April not a fool, just a joker … This is hame clawed in icicles since April’s first weekend.

April feels a brigant, with its hoards of dark clouds filling our springtime skies with their trillions of icicles, haily puckles, sleet, snowflakes… As if wir voar (our Nordic spring season) was trapped and confined to each afternoon.

Yet, tis not about our abominable moorie caavie (violent blizzard) this blog post is devoted, but to a book review I had longed to complete.

Long awaited.

Time is both a blessing and a curse.

In Brigantia

A.J. Murray’s second collection of poetry opens with the gentle and yet vibrant title poem, in which he begins his imaginary journey by the river, setting a vivid scene and a strong sense of place, inviting us, each reader, to ready for this journey,

“sitting by the river, / rounded aesthetics / rolling down a verdigris valley”

taking us back deep into times where Caesar’s legions clashed with a queen he names later,

“Coins, unearthed in soil / Roman – no hoard”

…That sense of place, geographical as well as in time.

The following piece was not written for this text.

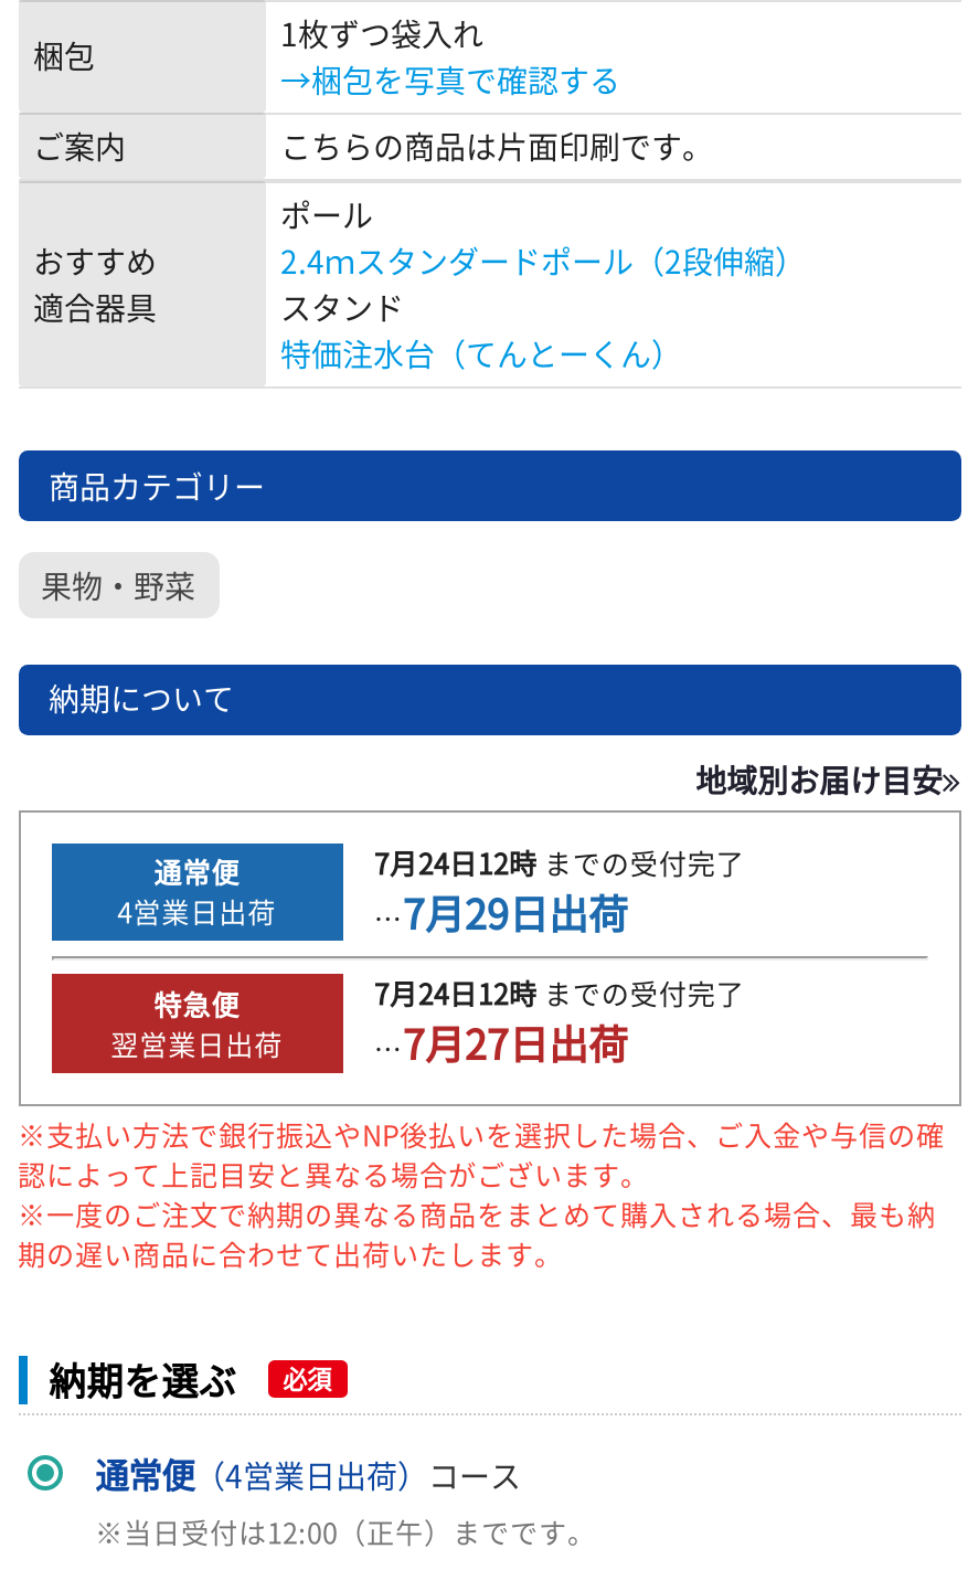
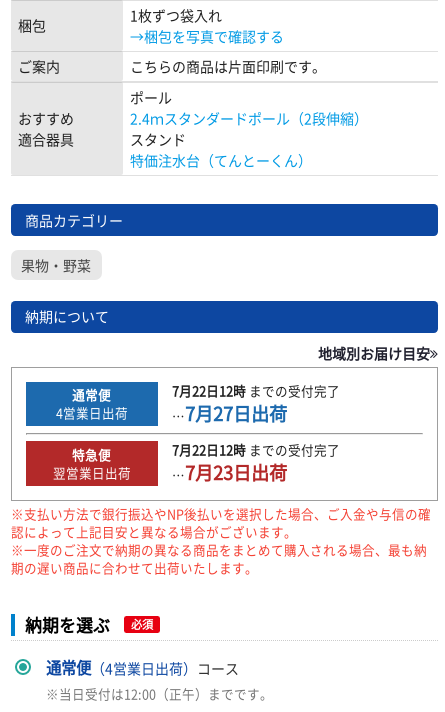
[374,841,745,883] 7月24日12時までの受付完了 -> [172,381,340,400] 7月22日12時までの受付完了
[374,883,628,942] …7月29日出荷 -> [172,400,287,427] …7月27日出荷
[374,972,745,1014] 7月24日12時までの受付完了 -> [172,440,340,459] 7月22日12時までの受付完了
[374,1014,628,1074] …7月27日出荷 -> [172,459,287,486] …7月23日出荷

Murray’s strong sense of place is echoed in the second poem, Valley. The poet brushes a very dark and mystical nano-universe by addressing a queen:

“Cartimandua, / history has not been kind to you” (…) this glade holds the bodies of ancient warriors, / fallen in forgotten battles”.

Murray the Mancunian feels eager to transcend time itself when he feels that urge to step into Brigantia, his Narnia:

“I need to come here / I’m urbanized”…

A feeling he develops through the subsequent poems Moor, Hillfort, The Way Trees Speak, Hinged Moments or Motorway, in which Murray also flirts with a certain sense of entrapment:

“Our country is too small for road trips.”

A powerful statement.

His own modern version of Brigantia emerges from sprinkled poems throughout the book, Something Urban, Stone Shale Earth, Rainy Day Blues, Nocturnes, and the beautiful Kittiwakes,

“Kittiwakes on iron girders, / man-made cliff edges / to which they return to breed, / away from the tumult / of the North Sea”.

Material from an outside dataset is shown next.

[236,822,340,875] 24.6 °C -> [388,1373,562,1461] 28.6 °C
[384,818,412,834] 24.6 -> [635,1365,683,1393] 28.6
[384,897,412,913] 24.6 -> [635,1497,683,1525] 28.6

So evocative of my own Nordic world.

Murray the poet wishes us to travel with him through his dreamy Brigantia whilst bumping into iconic or notorious personalities, Marylyn Monroe, Hitler or Elvis (!) notably through Salted, Routes, Journey, Night Poem, Eddie or Mytholmroyd, to close with Cranes,

“Cranes in the sky / and I wonder why (…) embroidered words / on an unraveling sky.”

Well chiselled, dark, poignant with a pinch of Mancunian humour itself descendent from a brigant, A.J. Murray’s second collection transports us in his Brigantia.

My question is, where next? Orkney Birds seem to point the way.

In Brigantia is available on Amazon, ISBN 9781731271365.